As you build your family routine, consider the following:
- Mirroring your child’s typical daycare/preschool schedule may be the ideal way to build your at-home schedule. A similar schedule eases the transition by providing your child with a predictable routine.
- Find opportunities to include your child in on your daily chores. Toddlers and preschoolers love being given tasks to complete that make them feel important and included. For example, give your child a boost at the sink so they can help wash off the vegetables for dinner, or ask them to match the socks by color as you fold laundry.

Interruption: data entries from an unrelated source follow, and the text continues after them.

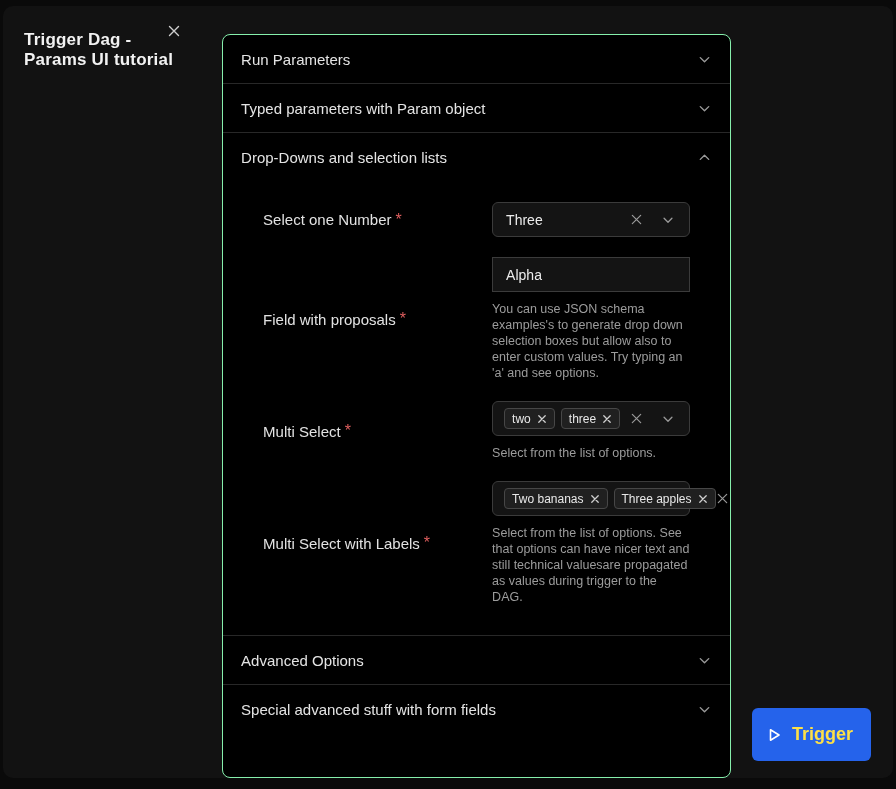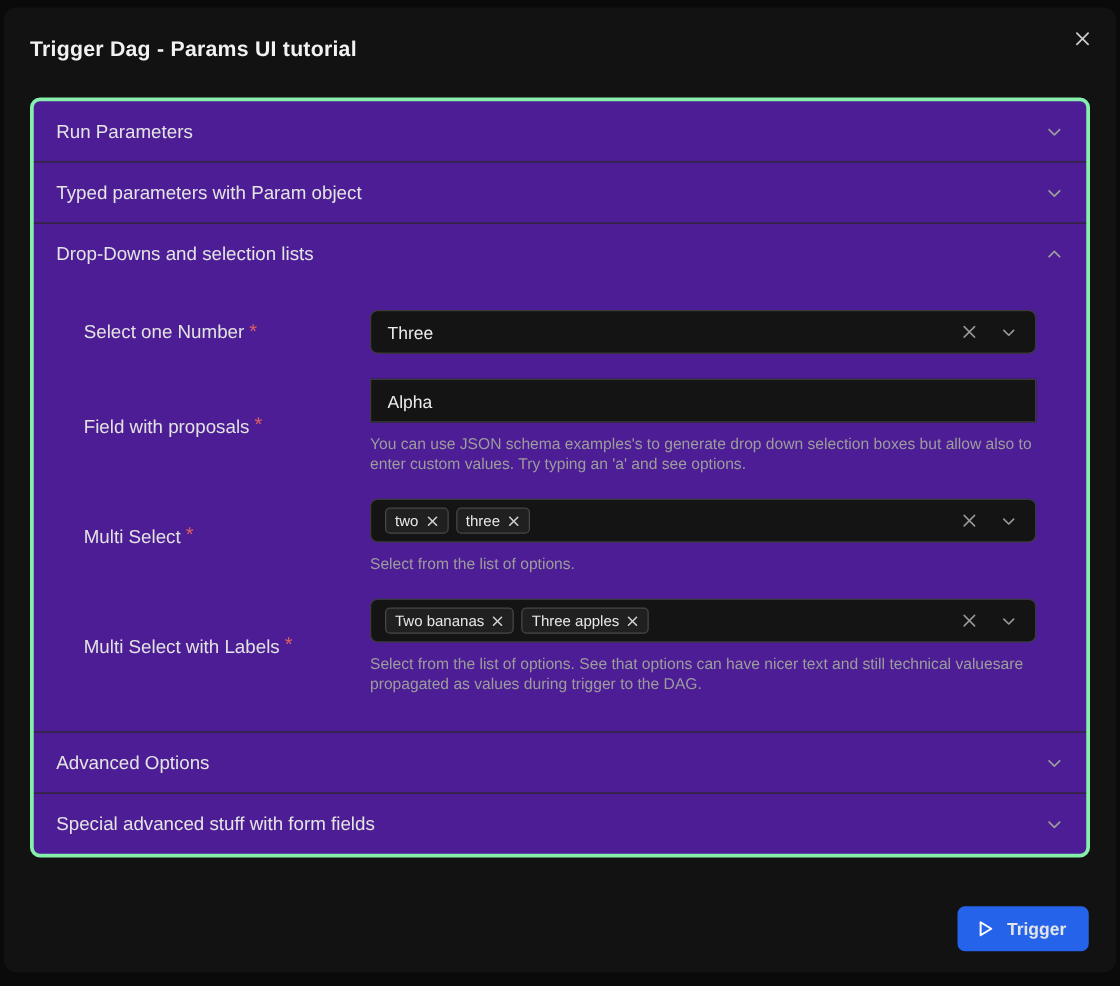--- a/index.html
+++ b/index.html
@@ -9,7 +9,7 @@
   .modal {
     position: absolute; left: 3px; top: 6px; width: 890px; height: 772px;
     background: #121212; border-radius: 10px; overflow: hidden;
-    display: flex; flex-direction: column;
+    display: flex; flex-direction: row;
   }
 
   .modal-header { position: relative; padding: 24px 21px 0 21px; }

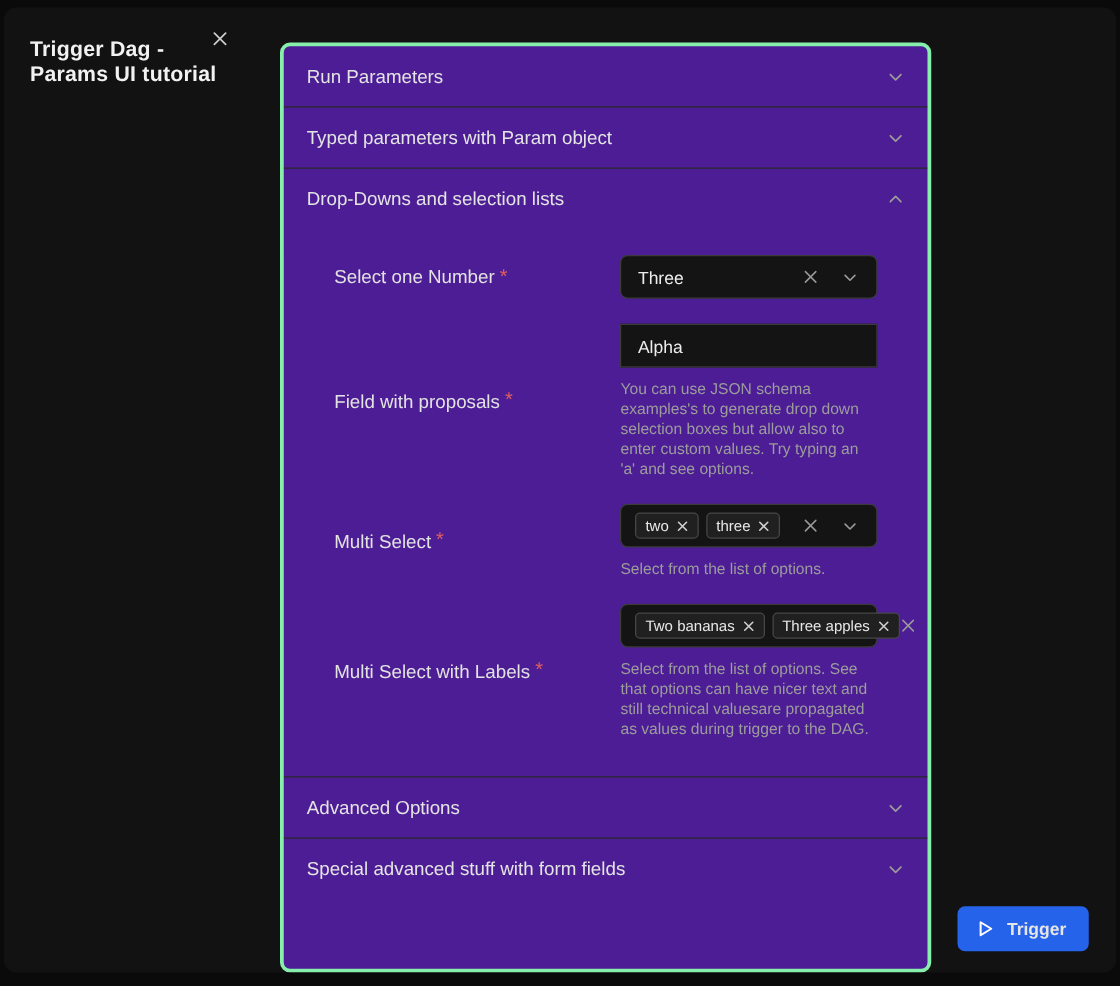--- a/index.html
+++ b/index.html
@@ -21,8 +21,8 @@
   }
 
   .accordion {
-    margin: 28px 21px 0 21px; border: 3px solid #86efac; border-radius: 8px;
-    background: #4c1d95; overflow: hidden;
+    margin: 28px 21px 0 21px; border: 1px solid #86efac; border-radius: 8px;
+    background: #000000; overflow: hidden;
   }
   .acc-section { border-top: 1px solid #282828; }
   .acc-section:first-child { border-top: none; }

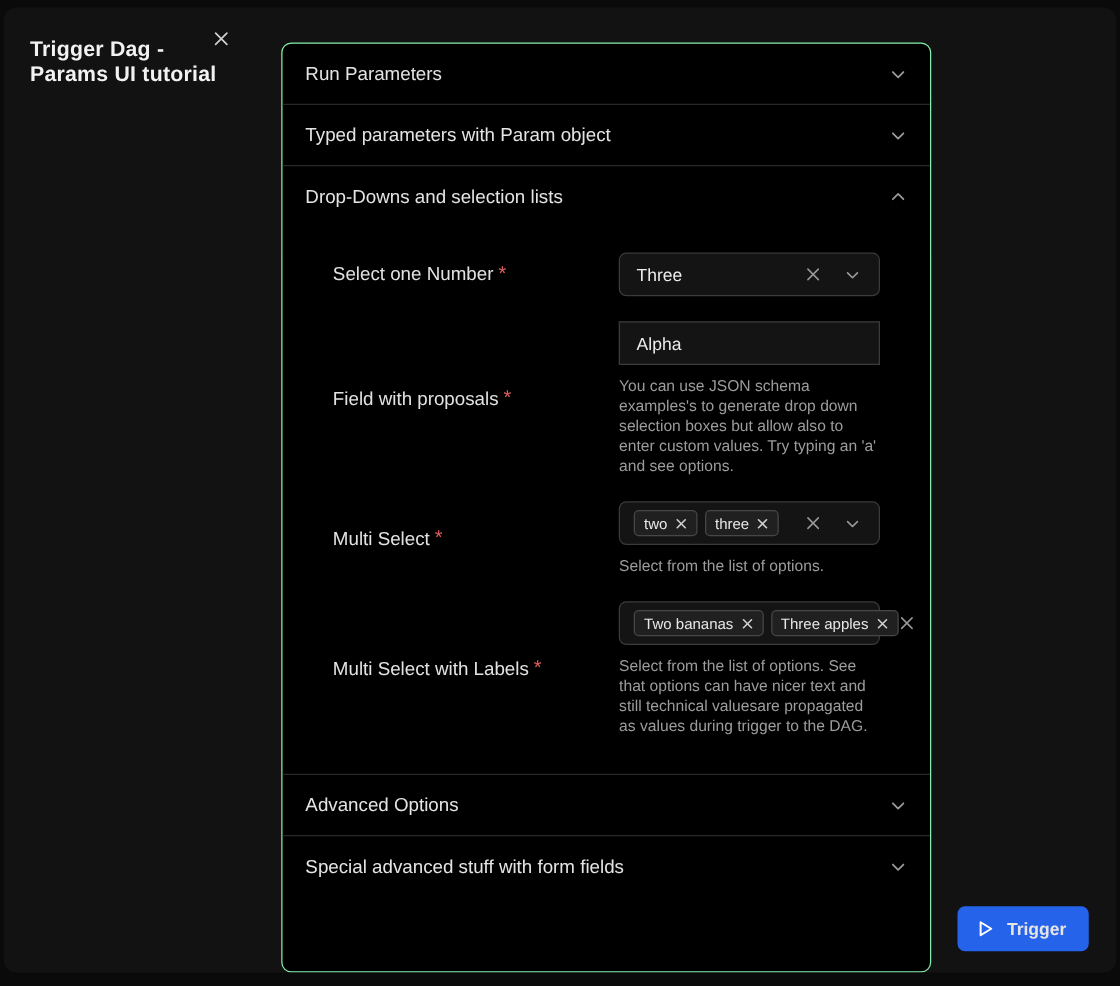--- a/index.html
+++ b/index.html
@@ -69,9 +69,9 @@
 
   .modal-footer { margin-top: auto; display: flex; justify-content: flex-end; padding: 0 22px 17px 0; }
   .trigger-btn {
-    display: flex; align-items: center; gap: 10px; height: 36px; padding: 0 18px 0 14px;
-    background: #2563eb; border: none; border-radius: 6px; color: #e5e5e5;
-    font-size: 14px; font-weight: 600; cursor: pointer;
+    display: flex; align-items: center; gap: 10px; height: 53px; padding: 0 18px 0 14px;
+    background: #2563eb; border: none; border-radius: 6px; color: #fde047;
+    font-size: 18px; font-weight: 600; cursor: pointer;
     font-family: "Liberation Sans", "DejaVu Sans", sans-serif;
   }
 </style>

- Always save time for exercise. Whether you’re dancing to the radio or taking a walk around the neighborhood, it’s important to include opportunities for your child to burn energy and improve gross motor skills throughout the day. And exercise is great for your mind and body, too, especially during this time, so find opportunities to play with your little one and work up a sweat. Consider introducing your little one to yoga (We like YogiApproved’s guide to doing yoga with your toddler.) or going on a treasure hunt! (Parents.com has a great guide for preschool-friendly treasure hunts.)
- Break your day up into small blocks of time. Small children have difficulty paying attention for long periods of time, so it’s important to transition to a new activity every 15-30 minutes throughout the day.
- Don’t stress over more screen time. Allowing your preschooler to spend a little more time watching a developmentally appropriate television show or play games on trusted sites like PBSKids.org and Nick Jr. is okay during a time when you’re working from home or stuck in the house, provided it’s broken up with plenty of enrichment activities and exercise throughout the day.
- Ask your child’s preschool teacher for guidance on the curriculum, so you’ll have a framework for which skills to work on while preschool is closed. Education.com provides a nice selection of online games for preschoolers, along with printable worksheets and guided lessons for exciting learning opportunities.
There are a lot of uncertainties in the world right now, and with that comes a lot of unanswered questions – for both you and your kids. There is very little that any of us can do to change what’s going on in the world, but we can do our best to maintain a healthy, happy environment at home where our children can continue to learn and thrive. As anybody with a preschooler knows, even during the best of times keeping your day on track can be a challenge, and under the current circumstances, it can feel nearly impossible.
Even as we’re all stuck at home and dealing with the different ways the pandemic is affecting our lives individually, we can still be part of something positive in the world. Now is the time to rely on the resources available to you, and to share those resources with family and friends who could probably use a little extra help right now too.